Интендант-майор Мзупси не реагировал. Он не слышал ни крика Собеско, ни хриплого дыхания белого от страха Лакни, склонившегося под тяжестью направляющей. Он не видел ничего, кроме медленно приближающегося танка, воплотившего в себе всю горечь, все отчаяние и все нечеловеческое напряжение последних дней.
До самого конца он был уверен, что успеет выстрелить первым.
Старший лейтенант Моностиу стоит на вершине скалы и, шевеля губами, напряженно корябает в планшете. Азимут… Дальность… Упреждение… Внизу солдаты возятся с реактивной установкой.
Проклятый механизм! Как много нужно знать, чтобы не промахнуться из него по совсем крохотным отсюда коробочкам вражеских танков.
Вспышки, далекие взрывы… Вдруг танки останавливаются… и поворачивают обратно. Снова что-то сверкает, и не поймешь что за дальностью расстояния.
Покрытое пылью лицо старшего лейтенанта расплывается в хищной улыбке.

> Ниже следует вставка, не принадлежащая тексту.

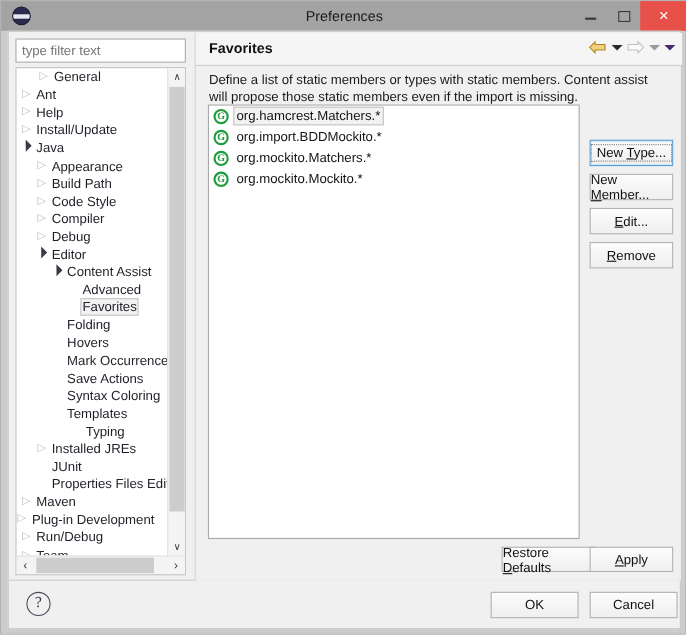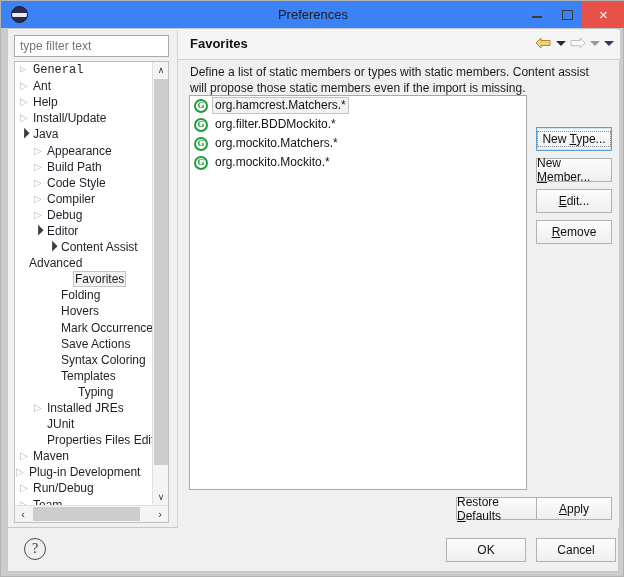"Preferences" #titlebar { background: #3b82f6 -> #a3a3a3 }
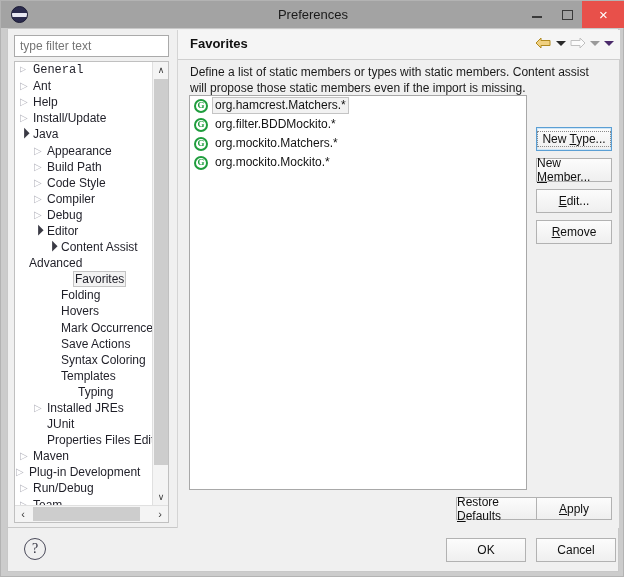"General" div.tree-item { font-family: Liberation Mono, monospace -> none; padding-left: 4px -> 20px }
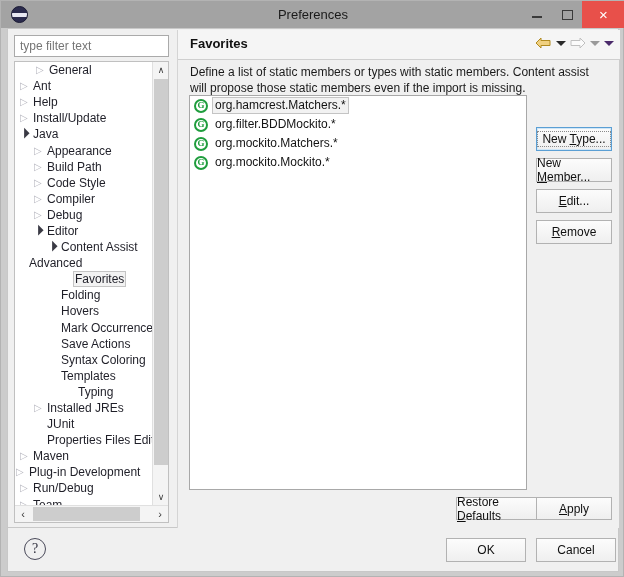"org.filter.BDDMockito.*" span.fav-label { text: org.filter.BDDMockito -> org.import.BDDMockito }
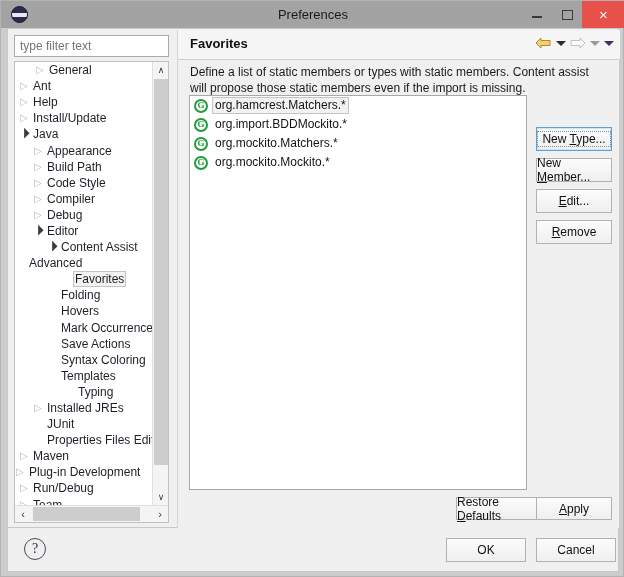"Advanced" div.tree-item { padding-left: none -> 46px }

Остановка – это именно то, что ему нужно. Солдаты расчета, выполнив все необходимое, скрываются в укрытии. Внизу рядом с остановкой остается только сержант. Его рука на рычаге. Осталось только не пропустить момент, когда пришельцы возобновят движение.
Есть! Альдо Моностиу поднимает и резко опускает руку. Прямо у него над головой с воем и ревом проносятся снаряды. Пора скрываться и ему, он стоит на самой вершине – открытая всем ветрам мишень. Но старший лейтенант медлит и успевает увидеть, как сначала один, а потом и второй танк скрывается во вспышке попадания.
Старшему лейтенанту Альдо Моностиу будет суждено пережить этот бой. Контуженного и оглушенного, его откопают из-под груды камня, и солдат, нашедших его, поразит радостная улыбка на лице потерявшего сознание офицера. Но это будет только через несколько часов.
Командир в бешенстве вскакивает с места.
– Старший-один! – приказывает он ведущему "Молний". – Выметите начисто этот перешеек! Я хочу, чтобы больше никто, никто не посмел выстрелить по нашим танкам!
И поле перед Тороканскими Воротами превращается в ад.
Адъютант помогает маршалу Моностиу подняться. На подземном командном пункте тускло горят немногие уцелевшие аварийные лампы, отбрасывая фантасмагорические тени. Командирский перископ заклинило, в визире – темнота. Свод прямо над головой пересекает широкая трещина, из которой сыплется песок. Вместо правого крыла – завал, похоронивший под собой связистов.